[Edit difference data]
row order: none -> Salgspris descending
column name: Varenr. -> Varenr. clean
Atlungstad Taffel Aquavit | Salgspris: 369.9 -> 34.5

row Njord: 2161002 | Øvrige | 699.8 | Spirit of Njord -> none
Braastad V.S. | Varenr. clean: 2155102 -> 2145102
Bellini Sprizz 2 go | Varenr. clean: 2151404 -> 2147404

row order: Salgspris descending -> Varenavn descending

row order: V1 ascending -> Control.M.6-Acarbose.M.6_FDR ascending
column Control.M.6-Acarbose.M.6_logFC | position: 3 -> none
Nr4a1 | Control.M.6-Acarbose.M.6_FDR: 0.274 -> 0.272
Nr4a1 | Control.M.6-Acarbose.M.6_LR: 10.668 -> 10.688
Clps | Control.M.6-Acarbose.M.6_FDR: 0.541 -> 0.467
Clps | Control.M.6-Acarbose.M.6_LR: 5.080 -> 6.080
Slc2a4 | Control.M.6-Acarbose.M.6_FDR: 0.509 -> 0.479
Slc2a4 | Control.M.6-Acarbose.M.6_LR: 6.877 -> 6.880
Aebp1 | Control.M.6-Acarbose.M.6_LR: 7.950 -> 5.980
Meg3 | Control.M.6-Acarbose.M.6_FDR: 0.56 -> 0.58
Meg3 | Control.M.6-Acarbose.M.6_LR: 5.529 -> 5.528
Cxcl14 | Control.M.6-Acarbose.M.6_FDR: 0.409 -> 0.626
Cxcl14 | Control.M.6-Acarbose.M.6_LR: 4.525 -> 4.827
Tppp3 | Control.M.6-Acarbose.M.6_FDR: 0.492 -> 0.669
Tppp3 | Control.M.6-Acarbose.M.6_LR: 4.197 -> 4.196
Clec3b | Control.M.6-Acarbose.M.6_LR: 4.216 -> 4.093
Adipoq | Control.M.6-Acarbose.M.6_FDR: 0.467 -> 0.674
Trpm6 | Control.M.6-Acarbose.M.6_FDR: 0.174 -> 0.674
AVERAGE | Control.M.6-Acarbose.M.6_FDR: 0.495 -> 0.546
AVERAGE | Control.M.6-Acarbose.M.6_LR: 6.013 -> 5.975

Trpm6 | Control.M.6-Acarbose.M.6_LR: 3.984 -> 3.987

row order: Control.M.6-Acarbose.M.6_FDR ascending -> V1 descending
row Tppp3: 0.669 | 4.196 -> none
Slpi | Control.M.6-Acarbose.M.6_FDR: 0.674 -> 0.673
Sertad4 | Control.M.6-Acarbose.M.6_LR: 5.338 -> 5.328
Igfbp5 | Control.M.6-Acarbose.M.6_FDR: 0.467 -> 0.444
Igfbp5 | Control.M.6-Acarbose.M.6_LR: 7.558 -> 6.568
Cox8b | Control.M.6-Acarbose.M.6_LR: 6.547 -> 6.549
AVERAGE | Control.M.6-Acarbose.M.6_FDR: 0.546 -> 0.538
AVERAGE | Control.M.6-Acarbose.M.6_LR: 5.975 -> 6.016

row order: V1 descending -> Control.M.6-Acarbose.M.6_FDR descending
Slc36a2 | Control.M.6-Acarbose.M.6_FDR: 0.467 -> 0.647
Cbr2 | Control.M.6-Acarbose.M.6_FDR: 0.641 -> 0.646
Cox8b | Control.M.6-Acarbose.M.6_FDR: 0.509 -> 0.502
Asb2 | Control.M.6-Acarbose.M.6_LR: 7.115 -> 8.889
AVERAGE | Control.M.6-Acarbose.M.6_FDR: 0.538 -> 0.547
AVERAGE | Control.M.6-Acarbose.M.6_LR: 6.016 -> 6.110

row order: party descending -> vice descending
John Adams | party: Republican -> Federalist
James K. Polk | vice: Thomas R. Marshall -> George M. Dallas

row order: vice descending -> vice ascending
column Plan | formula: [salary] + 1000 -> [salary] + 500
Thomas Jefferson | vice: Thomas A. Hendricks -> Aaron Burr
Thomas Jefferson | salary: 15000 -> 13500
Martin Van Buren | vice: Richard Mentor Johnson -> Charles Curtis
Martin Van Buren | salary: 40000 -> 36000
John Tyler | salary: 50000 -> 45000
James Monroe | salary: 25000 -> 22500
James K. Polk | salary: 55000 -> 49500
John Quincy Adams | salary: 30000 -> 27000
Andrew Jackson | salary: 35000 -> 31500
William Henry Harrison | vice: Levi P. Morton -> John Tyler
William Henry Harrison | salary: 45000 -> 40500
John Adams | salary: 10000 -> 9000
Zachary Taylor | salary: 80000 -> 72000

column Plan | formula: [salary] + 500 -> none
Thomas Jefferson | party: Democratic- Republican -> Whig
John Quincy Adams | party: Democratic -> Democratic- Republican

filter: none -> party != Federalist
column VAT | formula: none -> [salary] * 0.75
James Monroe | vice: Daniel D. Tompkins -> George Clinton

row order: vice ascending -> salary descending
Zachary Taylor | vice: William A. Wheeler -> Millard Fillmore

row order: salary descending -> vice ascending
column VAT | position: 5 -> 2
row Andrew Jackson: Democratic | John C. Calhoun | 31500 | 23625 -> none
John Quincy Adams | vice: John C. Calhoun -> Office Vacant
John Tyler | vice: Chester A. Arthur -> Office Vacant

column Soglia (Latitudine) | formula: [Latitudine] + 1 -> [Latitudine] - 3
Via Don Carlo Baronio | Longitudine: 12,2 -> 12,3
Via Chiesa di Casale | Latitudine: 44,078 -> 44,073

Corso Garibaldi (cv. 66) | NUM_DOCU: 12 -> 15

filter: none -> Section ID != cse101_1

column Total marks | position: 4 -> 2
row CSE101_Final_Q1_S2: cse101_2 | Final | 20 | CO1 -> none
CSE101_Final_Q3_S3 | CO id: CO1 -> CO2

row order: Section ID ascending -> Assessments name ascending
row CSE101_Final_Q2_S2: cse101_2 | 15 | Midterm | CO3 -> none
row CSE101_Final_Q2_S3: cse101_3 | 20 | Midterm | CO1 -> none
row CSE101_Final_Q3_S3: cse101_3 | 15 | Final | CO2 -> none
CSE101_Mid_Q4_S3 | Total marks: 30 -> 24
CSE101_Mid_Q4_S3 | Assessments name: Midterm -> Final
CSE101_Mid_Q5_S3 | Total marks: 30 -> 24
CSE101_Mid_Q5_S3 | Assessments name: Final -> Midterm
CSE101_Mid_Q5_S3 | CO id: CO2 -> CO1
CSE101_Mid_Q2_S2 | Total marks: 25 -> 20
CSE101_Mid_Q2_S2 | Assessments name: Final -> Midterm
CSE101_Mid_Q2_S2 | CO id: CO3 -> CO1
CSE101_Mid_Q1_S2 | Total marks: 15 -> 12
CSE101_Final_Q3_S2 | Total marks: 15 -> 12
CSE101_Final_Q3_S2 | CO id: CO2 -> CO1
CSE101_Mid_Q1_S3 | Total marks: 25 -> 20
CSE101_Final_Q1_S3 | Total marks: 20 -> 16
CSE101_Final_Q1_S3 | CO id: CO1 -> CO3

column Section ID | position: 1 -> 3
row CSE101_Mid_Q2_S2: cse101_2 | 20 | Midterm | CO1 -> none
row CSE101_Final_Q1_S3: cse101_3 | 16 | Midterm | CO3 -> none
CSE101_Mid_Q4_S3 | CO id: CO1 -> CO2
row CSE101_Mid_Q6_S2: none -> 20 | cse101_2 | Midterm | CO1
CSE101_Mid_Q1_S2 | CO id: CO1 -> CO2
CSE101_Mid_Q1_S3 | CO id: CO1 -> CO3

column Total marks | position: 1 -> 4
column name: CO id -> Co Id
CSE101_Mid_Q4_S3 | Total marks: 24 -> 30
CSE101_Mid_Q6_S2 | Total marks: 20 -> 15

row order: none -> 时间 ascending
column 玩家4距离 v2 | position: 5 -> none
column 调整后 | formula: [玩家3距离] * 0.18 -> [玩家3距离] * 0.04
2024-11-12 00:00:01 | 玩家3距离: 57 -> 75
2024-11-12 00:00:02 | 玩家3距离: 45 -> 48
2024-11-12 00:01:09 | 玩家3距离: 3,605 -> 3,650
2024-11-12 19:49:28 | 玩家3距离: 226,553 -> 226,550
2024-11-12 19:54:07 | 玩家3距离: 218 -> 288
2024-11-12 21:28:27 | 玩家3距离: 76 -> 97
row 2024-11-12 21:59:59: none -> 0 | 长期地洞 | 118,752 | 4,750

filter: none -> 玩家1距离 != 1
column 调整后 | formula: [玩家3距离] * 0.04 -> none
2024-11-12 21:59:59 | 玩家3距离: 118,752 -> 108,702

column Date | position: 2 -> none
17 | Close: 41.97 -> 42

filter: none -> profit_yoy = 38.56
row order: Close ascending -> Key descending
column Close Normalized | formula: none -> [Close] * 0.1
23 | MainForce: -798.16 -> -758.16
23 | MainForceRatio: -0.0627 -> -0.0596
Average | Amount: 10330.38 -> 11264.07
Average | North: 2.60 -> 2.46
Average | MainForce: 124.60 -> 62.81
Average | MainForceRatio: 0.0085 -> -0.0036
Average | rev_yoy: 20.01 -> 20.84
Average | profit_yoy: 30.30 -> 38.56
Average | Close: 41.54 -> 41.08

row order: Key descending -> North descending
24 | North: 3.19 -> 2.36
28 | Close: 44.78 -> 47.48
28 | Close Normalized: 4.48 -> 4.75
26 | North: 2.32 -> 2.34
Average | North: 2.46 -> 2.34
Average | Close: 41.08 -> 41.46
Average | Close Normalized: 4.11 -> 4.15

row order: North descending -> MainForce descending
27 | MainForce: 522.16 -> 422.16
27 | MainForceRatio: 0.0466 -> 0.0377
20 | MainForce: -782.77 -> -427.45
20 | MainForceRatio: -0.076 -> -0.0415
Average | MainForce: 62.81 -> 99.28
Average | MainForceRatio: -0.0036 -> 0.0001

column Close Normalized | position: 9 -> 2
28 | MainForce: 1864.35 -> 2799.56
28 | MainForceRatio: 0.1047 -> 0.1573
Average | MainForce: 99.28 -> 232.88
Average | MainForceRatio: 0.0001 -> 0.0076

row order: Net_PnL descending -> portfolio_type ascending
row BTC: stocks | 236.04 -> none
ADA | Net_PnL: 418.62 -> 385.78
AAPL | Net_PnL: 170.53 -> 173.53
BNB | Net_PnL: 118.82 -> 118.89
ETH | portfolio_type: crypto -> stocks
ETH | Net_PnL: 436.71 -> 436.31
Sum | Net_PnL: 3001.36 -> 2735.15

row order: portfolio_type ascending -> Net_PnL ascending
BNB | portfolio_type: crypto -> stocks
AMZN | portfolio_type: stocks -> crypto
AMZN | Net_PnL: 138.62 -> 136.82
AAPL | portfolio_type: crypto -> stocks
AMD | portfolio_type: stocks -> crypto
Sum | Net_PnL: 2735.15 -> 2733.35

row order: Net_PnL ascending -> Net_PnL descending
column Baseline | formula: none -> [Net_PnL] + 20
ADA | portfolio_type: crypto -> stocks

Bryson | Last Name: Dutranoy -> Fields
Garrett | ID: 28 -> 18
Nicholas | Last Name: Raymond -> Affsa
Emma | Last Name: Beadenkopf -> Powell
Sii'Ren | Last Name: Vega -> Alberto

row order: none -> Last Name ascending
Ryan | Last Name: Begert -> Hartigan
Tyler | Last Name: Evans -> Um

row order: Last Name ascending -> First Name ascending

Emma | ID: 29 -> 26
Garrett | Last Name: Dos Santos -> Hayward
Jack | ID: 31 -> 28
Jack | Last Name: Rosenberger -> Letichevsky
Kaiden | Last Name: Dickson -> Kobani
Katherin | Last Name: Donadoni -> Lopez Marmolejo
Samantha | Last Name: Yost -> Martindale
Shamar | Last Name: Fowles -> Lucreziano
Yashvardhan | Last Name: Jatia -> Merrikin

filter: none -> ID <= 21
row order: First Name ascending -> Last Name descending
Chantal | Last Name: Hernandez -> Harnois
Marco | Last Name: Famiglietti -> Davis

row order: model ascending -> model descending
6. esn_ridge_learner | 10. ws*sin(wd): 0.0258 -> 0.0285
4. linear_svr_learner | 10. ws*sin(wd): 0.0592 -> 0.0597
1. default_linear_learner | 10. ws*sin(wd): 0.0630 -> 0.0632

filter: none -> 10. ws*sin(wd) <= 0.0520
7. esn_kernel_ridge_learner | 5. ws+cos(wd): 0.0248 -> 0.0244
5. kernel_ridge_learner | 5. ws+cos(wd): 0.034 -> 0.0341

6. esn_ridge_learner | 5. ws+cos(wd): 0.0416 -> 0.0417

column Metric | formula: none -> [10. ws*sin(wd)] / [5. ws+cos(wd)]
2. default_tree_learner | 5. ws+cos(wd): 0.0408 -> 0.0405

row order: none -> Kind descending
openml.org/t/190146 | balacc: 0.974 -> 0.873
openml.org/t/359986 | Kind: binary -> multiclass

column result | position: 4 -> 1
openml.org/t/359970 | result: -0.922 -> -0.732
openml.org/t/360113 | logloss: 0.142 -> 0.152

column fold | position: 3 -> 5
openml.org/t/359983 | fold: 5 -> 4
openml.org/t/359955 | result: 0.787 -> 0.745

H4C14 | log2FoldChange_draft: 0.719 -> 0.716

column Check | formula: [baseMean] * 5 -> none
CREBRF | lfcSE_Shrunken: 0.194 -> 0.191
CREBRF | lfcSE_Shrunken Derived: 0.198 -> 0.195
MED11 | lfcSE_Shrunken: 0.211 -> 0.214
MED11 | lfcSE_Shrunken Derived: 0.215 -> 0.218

TASK TO COMPLETE:
Give back exactly the lines above, from the line containing "row order: party" through the line containing "filter: none -> Section ID != cse101_1", with both end lines and nothing more.

WRITTEN SOLUTION:
row order: party descending -> vice descending
John Adams | party: Republican -> Federalist
James K. Polk | vice: Thomas R. Marshall -> George M. Dallas

row order: vice descending -> vice ascending
column Plan | formula: [salary] + 1000 -> [salary] + 500
Thomas Jefferson | vice: Thomas A. Hendricks -> Aaron Burr
Thomas Jefferson | salary: 15000 -> 13500
Martin Van Buren | vice: Richard Mentor Johnson -> Charles Curtis
Martin Van Buren | salary: 40000 -> 36000
John Tyler | salary: 50000 -> 45000
James Monroe | salary: 25000 -> 22500
James K. Polk | salary: 55000 -> 49500
John Quincy Adams | salary: 30000 -> 27000
Andrew Jackson | salary: 35000 -> 31500
William Henry Harrison | vice: Levi P. Morton -> John Tyler
William Henry Harrison | salary: 45000 -> 40500
John Adams | salary: 10000 -> 9000
Zachary Taylor | salary: 80000 -> 72000

column Plan | formula: [salary] + 500 -> none
Thomas Jefferson | party: Democratic- Republican -> Whig
John Quincy Adams | party: Democratic -> Democratic- Republican

filter: none -> party != Federalist
column VAT | formula: none -> [salary] * 0.75
James Monroe | vice: Daniel D. Tompkins -> George Clinton

row order: vice ascending -> salary descending
Zachary Taylor | vice: William A. Wheeler -> Millard Fillmore

row order: salary descending -> vice ascending
column VAT | position: 5 -> 2
row Andrew Jackson: Democratic | John C. Calhoun | 31500 | 23625 -> none
John Quincy Adams | vice: John C. Calhoun -> Office Vacant
John Tyler | vice: Chester A. Arthur -> Office Vacant

column Soglia (Latitudine) | formula: [Latitudine] + 1 -> [Latitudine] - 3
Via Don Carlo Baronio | Longitudine: 12,2 -> 12,3
Via Chiesa di Casale | Latitudine: 44,078 -> 44,073

Corso Garibaldi (cv. 66) | NUM_DOCU: 12 -> 15

filter: none -> Section ID != cse101_1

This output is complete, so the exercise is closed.